*Problem statement:* Give the number of lines in the records below that include "ring", and nothing more.
Data in this exercise Block Start
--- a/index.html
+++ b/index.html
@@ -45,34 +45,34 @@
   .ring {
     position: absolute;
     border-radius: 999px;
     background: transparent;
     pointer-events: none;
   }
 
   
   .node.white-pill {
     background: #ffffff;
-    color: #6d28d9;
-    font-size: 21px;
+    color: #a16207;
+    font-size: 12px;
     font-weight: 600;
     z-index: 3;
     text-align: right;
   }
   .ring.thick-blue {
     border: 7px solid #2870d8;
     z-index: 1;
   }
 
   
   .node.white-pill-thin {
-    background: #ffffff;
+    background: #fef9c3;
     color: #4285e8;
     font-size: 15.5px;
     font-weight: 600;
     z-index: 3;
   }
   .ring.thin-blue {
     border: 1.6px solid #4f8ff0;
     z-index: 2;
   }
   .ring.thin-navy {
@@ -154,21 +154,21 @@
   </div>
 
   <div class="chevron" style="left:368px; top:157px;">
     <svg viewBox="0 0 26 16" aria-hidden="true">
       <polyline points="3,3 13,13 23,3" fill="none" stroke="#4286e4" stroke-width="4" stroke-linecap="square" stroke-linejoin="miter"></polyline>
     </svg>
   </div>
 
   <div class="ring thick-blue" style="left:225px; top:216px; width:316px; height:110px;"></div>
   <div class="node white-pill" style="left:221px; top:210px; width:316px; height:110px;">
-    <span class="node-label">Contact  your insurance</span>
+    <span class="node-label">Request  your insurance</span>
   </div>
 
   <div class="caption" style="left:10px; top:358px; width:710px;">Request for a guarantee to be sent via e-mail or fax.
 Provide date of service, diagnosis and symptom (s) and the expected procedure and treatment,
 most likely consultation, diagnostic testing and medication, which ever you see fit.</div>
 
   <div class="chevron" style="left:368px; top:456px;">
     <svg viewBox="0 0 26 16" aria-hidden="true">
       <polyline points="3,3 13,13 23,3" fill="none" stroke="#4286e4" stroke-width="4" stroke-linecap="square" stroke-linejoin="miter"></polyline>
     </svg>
Data in this exercise Block End
Data in this exercise Block Start
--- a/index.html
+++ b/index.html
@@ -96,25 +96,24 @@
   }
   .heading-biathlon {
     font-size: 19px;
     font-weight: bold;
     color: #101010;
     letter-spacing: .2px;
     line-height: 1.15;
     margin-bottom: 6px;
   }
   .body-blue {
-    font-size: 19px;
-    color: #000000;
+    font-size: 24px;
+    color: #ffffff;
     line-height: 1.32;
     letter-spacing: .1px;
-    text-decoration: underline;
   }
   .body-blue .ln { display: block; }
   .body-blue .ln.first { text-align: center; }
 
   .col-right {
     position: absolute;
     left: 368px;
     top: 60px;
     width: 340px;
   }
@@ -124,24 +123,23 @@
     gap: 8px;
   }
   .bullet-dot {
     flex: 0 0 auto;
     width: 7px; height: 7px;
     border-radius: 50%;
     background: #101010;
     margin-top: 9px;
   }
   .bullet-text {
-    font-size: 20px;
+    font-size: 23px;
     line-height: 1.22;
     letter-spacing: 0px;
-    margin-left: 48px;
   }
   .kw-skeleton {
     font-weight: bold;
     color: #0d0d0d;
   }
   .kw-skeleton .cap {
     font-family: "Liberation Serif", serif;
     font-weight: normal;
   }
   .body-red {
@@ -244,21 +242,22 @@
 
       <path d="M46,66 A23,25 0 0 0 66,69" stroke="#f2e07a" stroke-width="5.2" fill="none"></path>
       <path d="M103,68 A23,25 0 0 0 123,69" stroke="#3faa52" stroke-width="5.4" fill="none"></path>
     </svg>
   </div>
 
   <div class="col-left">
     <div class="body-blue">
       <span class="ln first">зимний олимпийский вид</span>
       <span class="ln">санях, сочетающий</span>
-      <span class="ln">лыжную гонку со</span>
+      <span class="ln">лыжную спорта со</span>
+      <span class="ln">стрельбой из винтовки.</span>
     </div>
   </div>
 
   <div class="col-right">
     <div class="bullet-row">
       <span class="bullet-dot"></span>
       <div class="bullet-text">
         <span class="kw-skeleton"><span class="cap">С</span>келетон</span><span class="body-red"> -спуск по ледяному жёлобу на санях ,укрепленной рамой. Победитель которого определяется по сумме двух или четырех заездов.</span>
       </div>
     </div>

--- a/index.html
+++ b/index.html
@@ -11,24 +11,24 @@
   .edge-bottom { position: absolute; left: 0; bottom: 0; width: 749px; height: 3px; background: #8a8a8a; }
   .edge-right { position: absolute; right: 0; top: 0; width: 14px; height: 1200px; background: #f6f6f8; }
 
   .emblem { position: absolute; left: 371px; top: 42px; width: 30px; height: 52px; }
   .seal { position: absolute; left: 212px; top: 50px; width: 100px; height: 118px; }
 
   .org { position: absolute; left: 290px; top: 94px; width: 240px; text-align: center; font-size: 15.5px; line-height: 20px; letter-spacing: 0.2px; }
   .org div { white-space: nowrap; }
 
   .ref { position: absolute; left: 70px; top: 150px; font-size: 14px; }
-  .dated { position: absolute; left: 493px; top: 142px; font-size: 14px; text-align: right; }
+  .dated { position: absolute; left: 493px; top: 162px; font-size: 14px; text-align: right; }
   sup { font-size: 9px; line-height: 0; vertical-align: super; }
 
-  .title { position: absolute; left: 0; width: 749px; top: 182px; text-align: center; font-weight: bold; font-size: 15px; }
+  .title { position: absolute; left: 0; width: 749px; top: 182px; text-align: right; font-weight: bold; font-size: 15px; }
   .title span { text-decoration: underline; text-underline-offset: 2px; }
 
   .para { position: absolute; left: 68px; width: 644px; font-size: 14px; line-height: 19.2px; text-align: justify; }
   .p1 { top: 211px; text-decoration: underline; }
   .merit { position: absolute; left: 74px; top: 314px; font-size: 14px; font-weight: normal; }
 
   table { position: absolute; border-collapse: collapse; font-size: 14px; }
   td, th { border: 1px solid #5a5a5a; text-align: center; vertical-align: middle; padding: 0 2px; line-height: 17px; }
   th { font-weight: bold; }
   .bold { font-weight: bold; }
Data in this exercise Block End
Data in this exercise Block Start
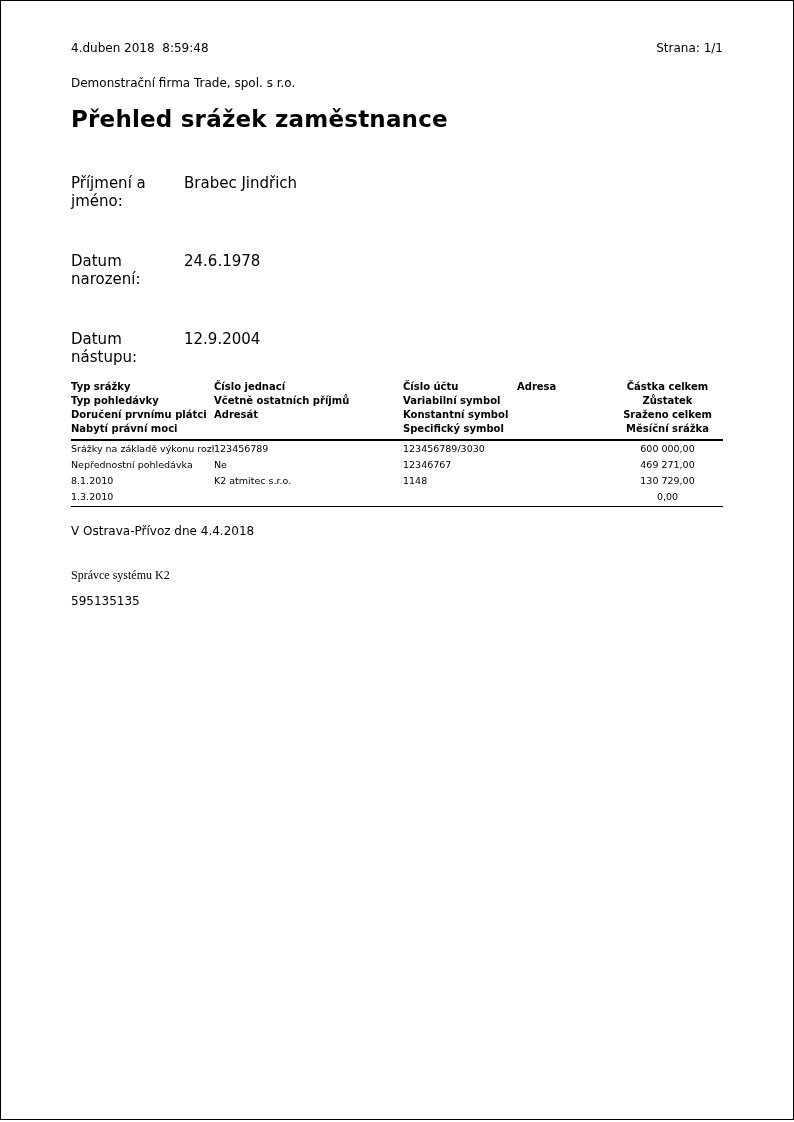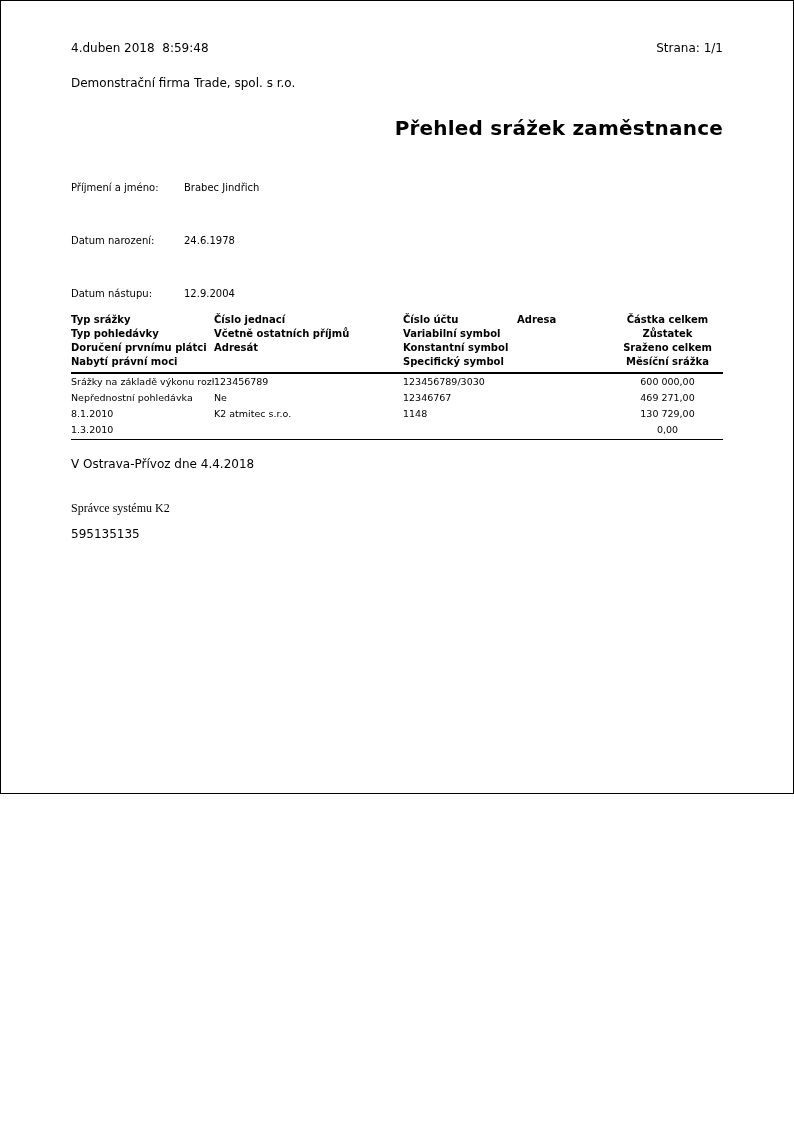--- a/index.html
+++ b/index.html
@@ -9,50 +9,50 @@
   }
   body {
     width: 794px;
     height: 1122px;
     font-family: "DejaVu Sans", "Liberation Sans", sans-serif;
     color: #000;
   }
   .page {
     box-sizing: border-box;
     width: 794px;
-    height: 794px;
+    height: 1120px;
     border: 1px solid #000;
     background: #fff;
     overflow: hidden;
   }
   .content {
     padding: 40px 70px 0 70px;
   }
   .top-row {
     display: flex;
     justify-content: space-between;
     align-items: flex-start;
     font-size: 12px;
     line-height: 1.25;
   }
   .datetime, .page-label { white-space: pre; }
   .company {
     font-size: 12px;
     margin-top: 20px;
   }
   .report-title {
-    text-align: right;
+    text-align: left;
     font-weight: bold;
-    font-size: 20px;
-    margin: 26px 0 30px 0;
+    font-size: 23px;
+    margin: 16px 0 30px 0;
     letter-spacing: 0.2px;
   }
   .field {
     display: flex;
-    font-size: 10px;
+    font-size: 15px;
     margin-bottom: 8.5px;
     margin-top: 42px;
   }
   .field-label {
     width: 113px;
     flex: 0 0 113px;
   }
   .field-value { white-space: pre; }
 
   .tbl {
Data in this exercise Block End
*Answer box:* 5